Academic Programs 
      

D.Min. Colleague Seminar I (DM-710)
Fall 2009

The purpose of the two-year Colleague Seminar is to enhance students’ capacity for the reflective practice of ministry in an atmosphere of personal and professional sharing, and relatedly to enhance their capacity for completing their Ministry Projects. Toward the latter end, students will produce a set of analytical and theological papers in the colleague groups that serve as background for the Ministry Project. Within that general framework, this first semester course seeks to provide an overview of Hartford Seminary’s understanding of reflective practice, show how this informs the design of the Ministry Project and two year colleague group sequence, and help ground a student’s practice of ministry in an understanding of its contextual and organizational realities and their theological significance. Students will be introduced to various field research tools, interpreting what is discovered through their use, and reflecting theologically on the insights gathered.

Meeting Day, Time and Dates:
D.Min. Schedule: Starts with mandatory retreat from Sunday, Sept. 13 to Tuesday, Sept. 15, followed by Mondays from 10 a.m. to 5 p.m. on Oct. 5, Oct. 26, Nov. 16, and Dec. 14


David Roozen
Professor of Religion and Society


Contact Information:
phone: (860) 509-9546
email: roozen@hartsem.edu

 

Course Syllabus



Objectives

  • To practice the discipline of credible, evidence based argument in support of strategic, ministry proposals for change;
  • To explore a handful of fieldwork methods in order to more accurately understand one’s own ministry setting and community;
  • To interpret the results gathered from fieldwork in a discerning manner that recognizes alternative points of view and strategic implications;
  • To engage a practical theological approach in order to more fully discern what has been learned about one’s own ministry setting and community and their strategic implications; and
  • To establish a foundation for the remainder of the D.Min. program, including the diverse collegial relationships that enhance that program.

Procedure
The course alternates between five class sessions (see “Schedule”) and the intervening periods for individual exploration by students in their own settings. The class sessions rely on group discussions, instructor presentations, and fieldwork exercises to introduce new tools and deepen the insights emerging through previous sessions. The intervening periods rely on assigned readings, fieldwork assignments, and written work to extend the class topics and prepare for ensuing sessions. A final paper provides an occasion to integrate work from the entire semester into a practical theological framework, and to show improvements upon previous research recommended by the instructor and students.

Process Expectations:

  • Timely and regular attendance.

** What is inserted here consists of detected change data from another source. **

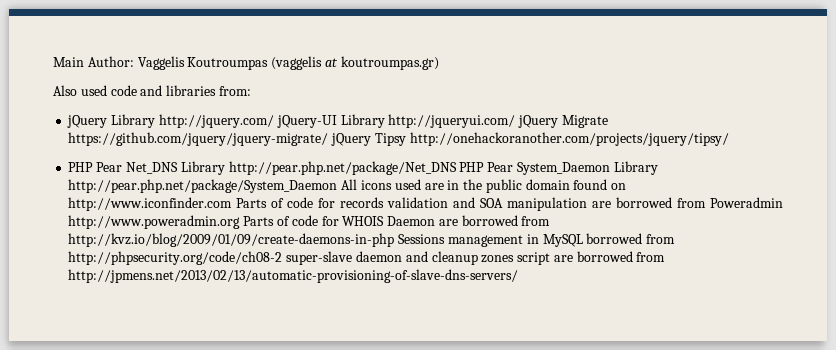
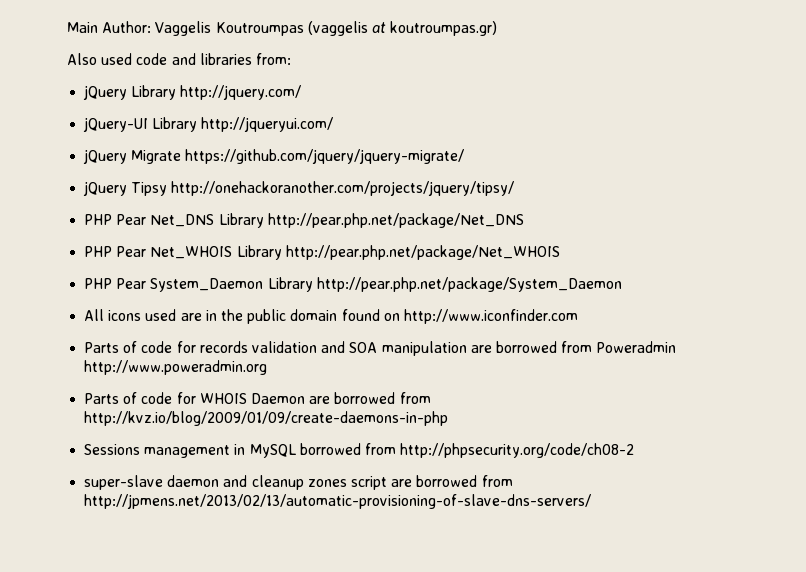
(274, 121) none -> (302, 92) //
(516, 121) none -> (334, 124) //
(329, 139) none -> (465, 156) //
(457, 168) none -> [84,245,560,260] // PHP Pear Net_WHOIS Library http://pear.php.net/package/Net_WHOIS //
(338, 186) none -> (622, 284) //
(233, 204) none -> (578, 316) //
(241, 222) none -> (268, 367) //
(395, 240) none -> (449, 418) //
(283, 258) none -> (635, 450) //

If an emergency comes up (and they do), call or email me or call the main seminary number (860/509-9500) and leave word. The seminary’s policy is: Two absences in a semester constitutes withdrawal from the course.
  • Prepared and active participation in class presentations and discussions (in a sense, this course is a peer learning group with the instructor as coach)
  • Commitment to dialogical engagement of one’s colleagues:
    - Open sharing of one’s own perspectives and respectful probing of other’s perspectives
    - Appreciative understanding of other’s perspective/argument before offering suggestions for further consideration (a DMin project is a “constructive” effort; therefore constructive suggestions are most helpful)
    - Appreciative consideration of other’s suggestions.
  • What is said in the group stays in the group!

Office Hours: By Appointment. Email is the best way to contact me, even for scheduling appointments to talk on the phone or meet at the seminary.

Class Grade:

Class participation 25% of grade
Attendance at and active participation in every class session is expected of all students. Exceptions are only allowed if advance permission has been granted by the instructor, and only for unavoidable absences. In all cases, failure to be in attendance at more than one class session automatically precludes successful completion of the course. This portion of the grade includes the four discussion topic periods and fieldwork exercises in class.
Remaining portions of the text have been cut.